Os princípios da revolução tinham conduzido logicamente ao fim da escravatura em 1794. Porém, Napoleão restaurou-a em 1802. Este gesto foi só por si responsável por milhares de mortos nas Caraíbas onde já tinha havido desenvolvimentos na sequência da luta pela independência do Haiti com Toussain Louverture.
Com o Haiti em perda, para repor a situação anterior em outras ilhas, foi necessário uma ação militar de grande escala. Em Guadalupe, o grande general Antoine Richepanse, herói que tem o seu nome no Arco do Triunfo, massacrou homens, mulheres e crianças:
"Napoleon sent him to put down a slave revolt on Guadeloupe, where Richepanse slaughtered all men, women and children that he encountered on his route to the capital" (https://en.wikipedia.org/wiki/Antoine_Richepanse)
Mas, na sua biografia oficial, apenas consta a sua morte por febre amarela, após o regresso de Guadaloupe. As milhares de mortes causadas diretamente pela sua ação pouco ou nada contam.

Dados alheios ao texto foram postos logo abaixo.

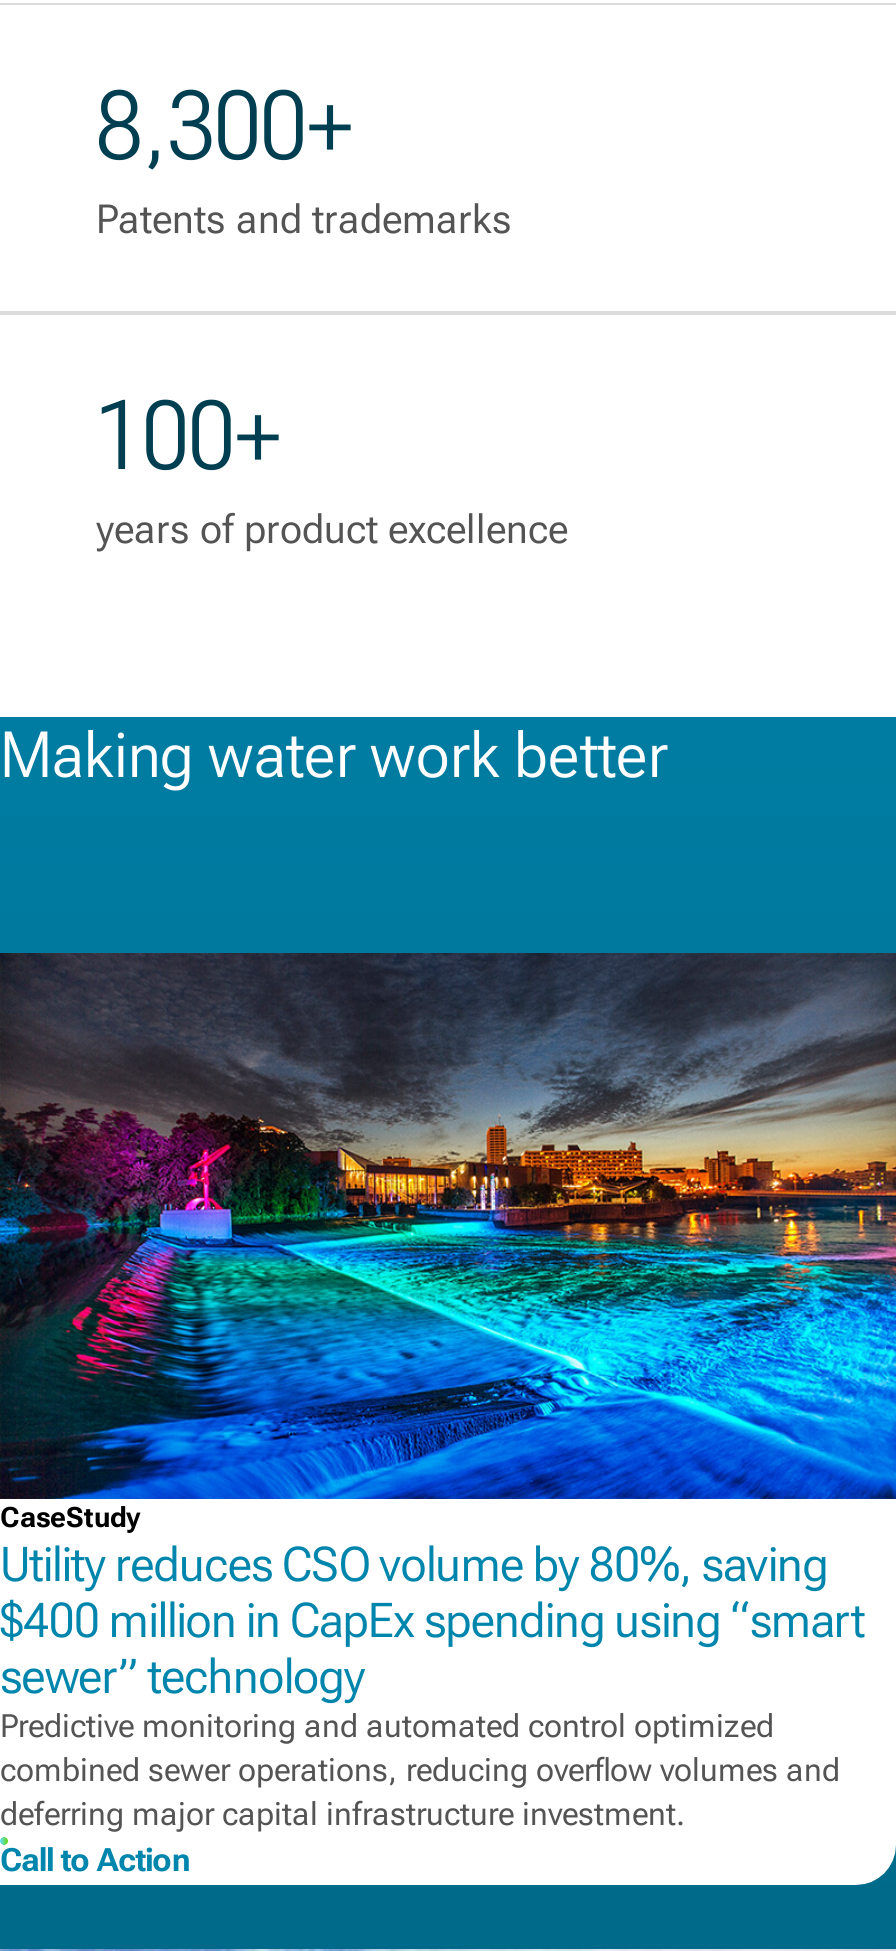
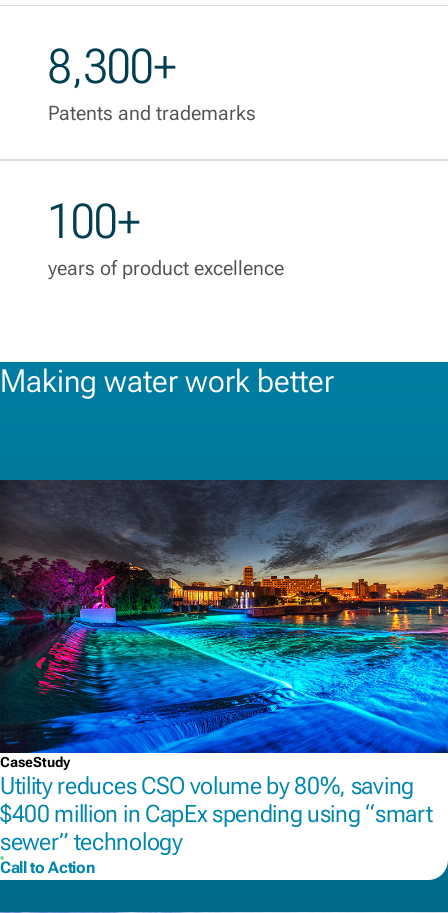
- Predictive monitoring and automated control optimized
- combined sewer operations, reducing overflow volumes and
- deferring major capital infrastructure investment.
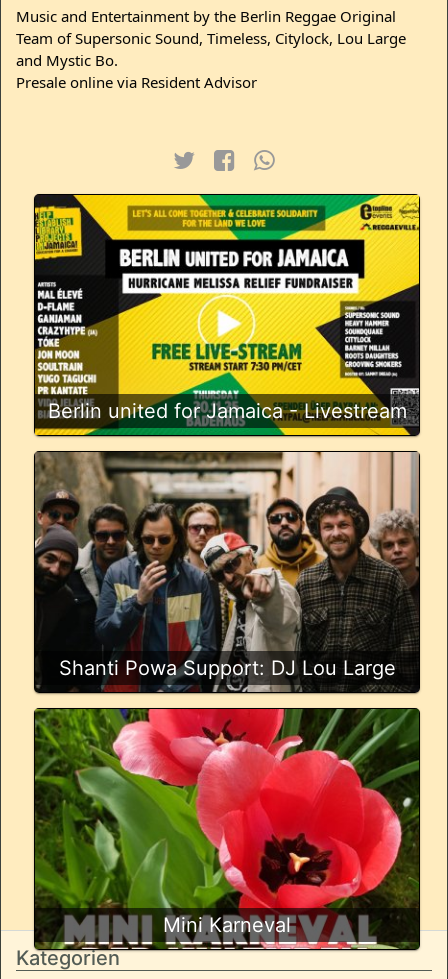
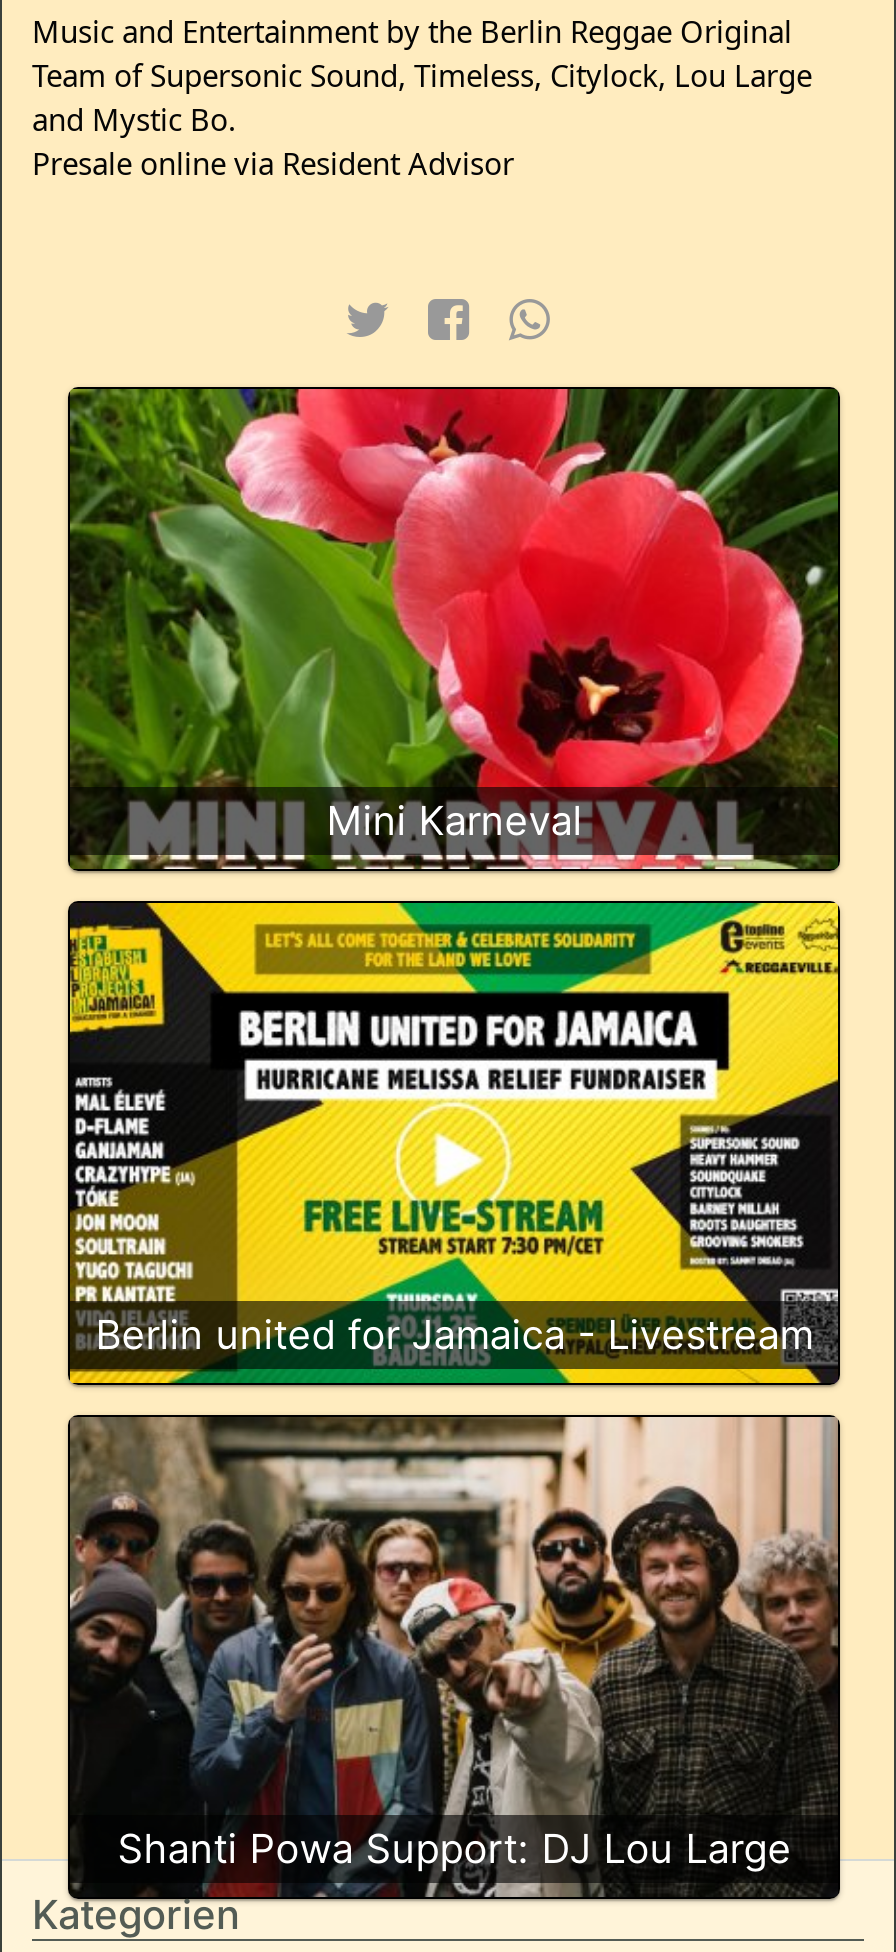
moved down: [image] | Berlin united for Jamaica - Livestream | Shanti Powa Support: DJ Lou Large

moved up: [image] | Mini Karneval
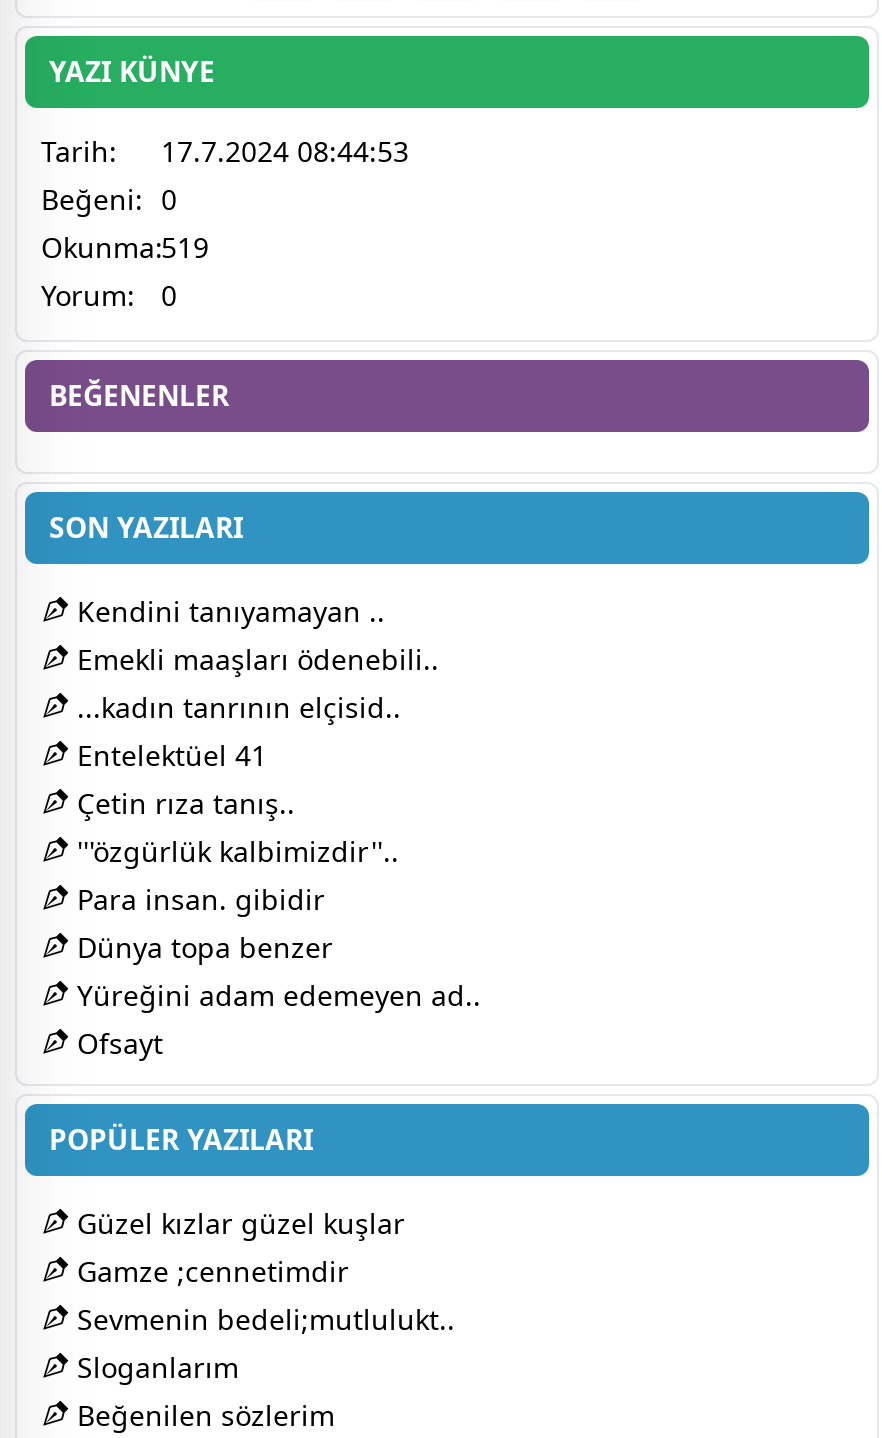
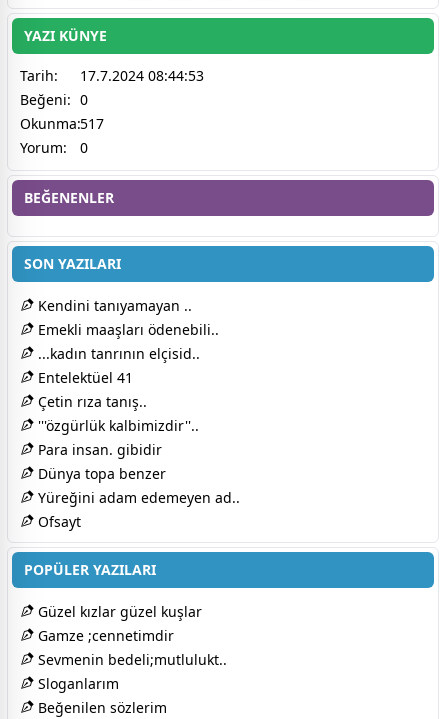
- Okunma:519
+ Okunma:517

A atual celebração do Ano de Napoleão, nos duzentos anos da sua morte, deveria servir para analisar e discutir o seu lugar na história e não tanto para o homenagear. Há receios justificados que não seja essa a perspetiva (ver "Napoleon Isn’t a Hero to Celebrate"). Julgo que é preciso distinguir claramente a ação racionalizadora em muitos aspetos da vida quotidiana do período referido, como será o caso do sistema de pesos e medidas, da violência que o império napoleónico gerou.